LM + TRIE performance

Hi,

So I’m adding here more information on this topic: https://github.com/mozilla/DeepSpeech/issues/1407#issuecomment-398880456

If I use my newly trained language model with DeepSpeech’s trie model file I’m getting more accurate transcriptions rather than If I use my custom lm with a newly generated trie model file. I’m not sure about this behavior. Any thoughts?

Adding in example from this video: https://www.youtube.com/watch?v=JRAdZyW_hss (0:00 to 2:00). I have highlighted words that are different in both transcript. I’m using same DeepSpeech 0.1.1 acoustic model with different language model.

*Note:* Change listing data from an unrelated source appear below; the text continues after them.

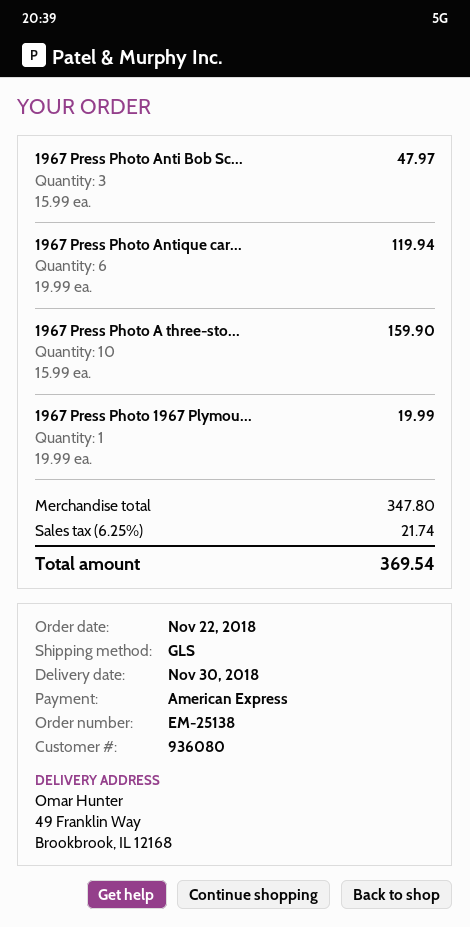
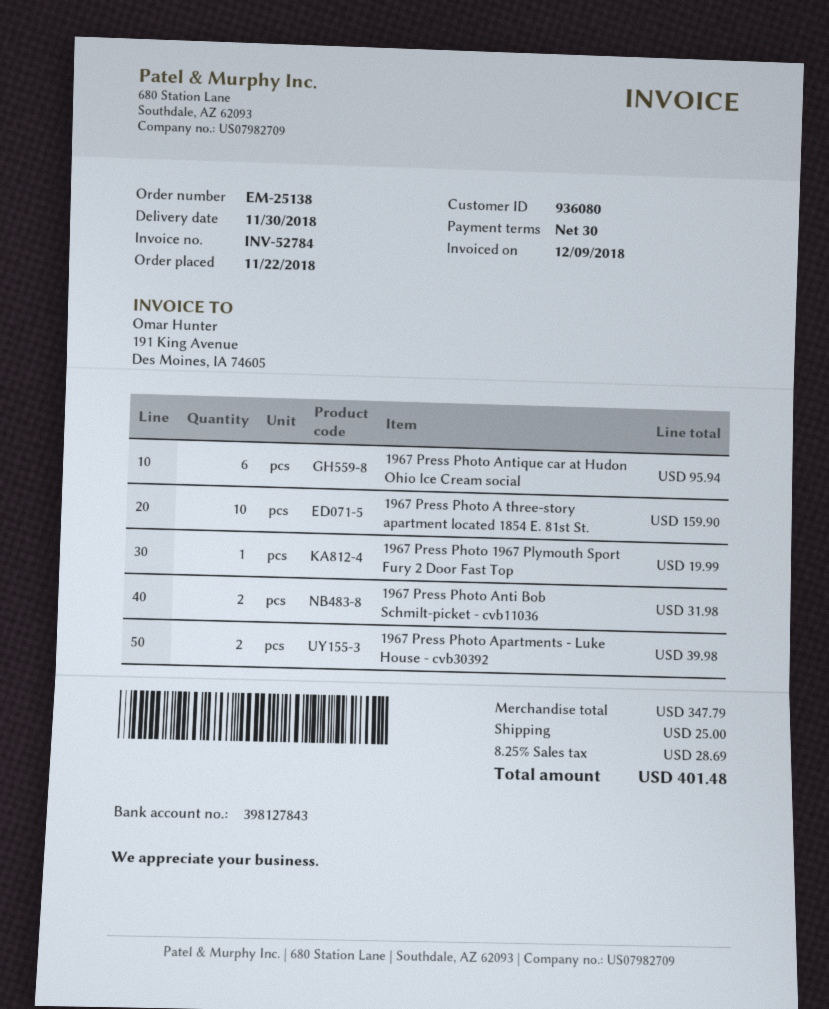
1967 Press Photo Anti Bob Sc...: 3 for 47.97 -> 2 for 31.98
1967 Press Photo Antique car...: 6 for 119.94 -> 6 for 95.94
1967 Press Photo Apartments - Luke House - cvb30392: none -> 2 for 39.98
subtotal: 347.80 -> 347.79
shipping: none -> 25.00
tax: 6.25% = 21.74 -> 8.25% = 28.69
total: 369.54 -> 401.48

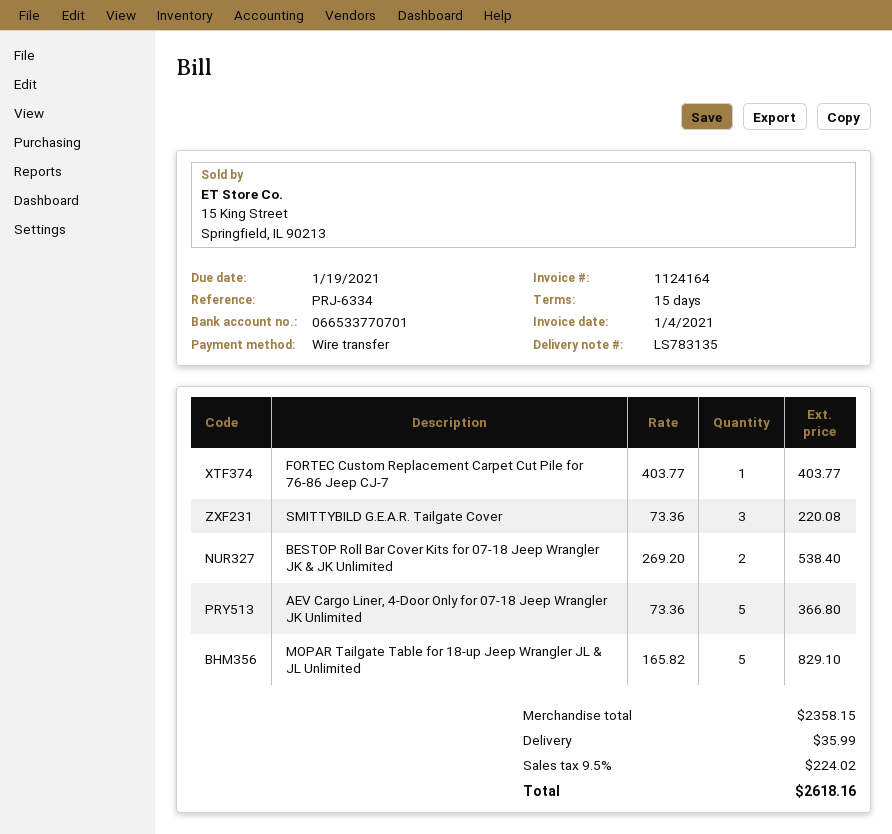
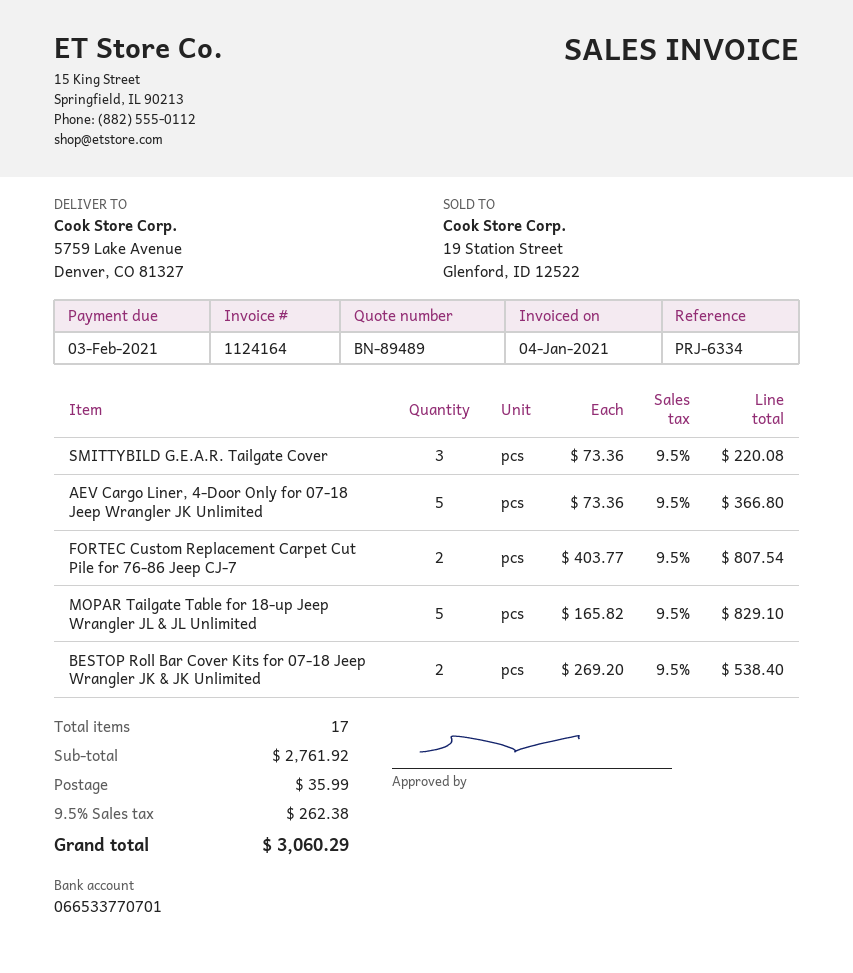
due date: 2021-01-19 -> 2021-02-03
FORTEC Custom Replacement Carpet Cut Pile for 76-86 Jeep CJ-7: 1 x 403.77 = 403.77 -> 2 x 403.77 = 807.54
subtotal: 2358.15 -> 2761.92
tax: 9.5% = 224.02 -> 9.5% = 262.38
total: 2618.16 -> 3060.29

New LM + DeepSpeech TRIE: WER: 37.662% (145 / 385)

he is its manda and say i’m knowing to show you have removed a red wine stain for my carpet i able did not think it would come out and it totally did and i’m super excited um because i just had talked it up and decided that the carpet was totally ruined and i just go gold some ideas on how to get rid one now and im going to kind of explain to you the steps that i did and i really impressed with hot work a so this is the red wine stain on the carpet and you can see it s very very purple our carpet is super old and i to place if i can get a sound how can be devastated but im all i have done at this point is last night i stole the wine and i just got a wet wash cloth and kind of dab and patted at it to soak up the excess and kinda let i get wet i did not clean it last night um because unfortunately if you happen enough fund that your spilling wine on the carpet you re probably not in a cleaning up wine stain state ah so that was my situation so i’m gonna try it today my first method is going to be with peroxide and baking so i m starting with bro feta baking so dt a because i just happen have to of these on hand and it was one of the solutions i read on line so i said to spray it with hide jem fer suf pro xian did on t have an empty spray bottles on is gonna condo por it and saturate it with an the hind rd jim pro x kid ed then it said to im kino spread the baking soda over top of it and let it sit for two to three minutes and then just clean it up so thats what i m going to dry it try first and we’ll see the kind of difference it make so there s my before li tings naw the best in here hopefully i will have a better after a so here is my proxide and being so a spot treatment jus kana f sitting on n the carpet i really don’t think this is going to do anything i thought i it is or some thing when i

NEW LM + NEW TRIE WER: 46.494% (179 / 385)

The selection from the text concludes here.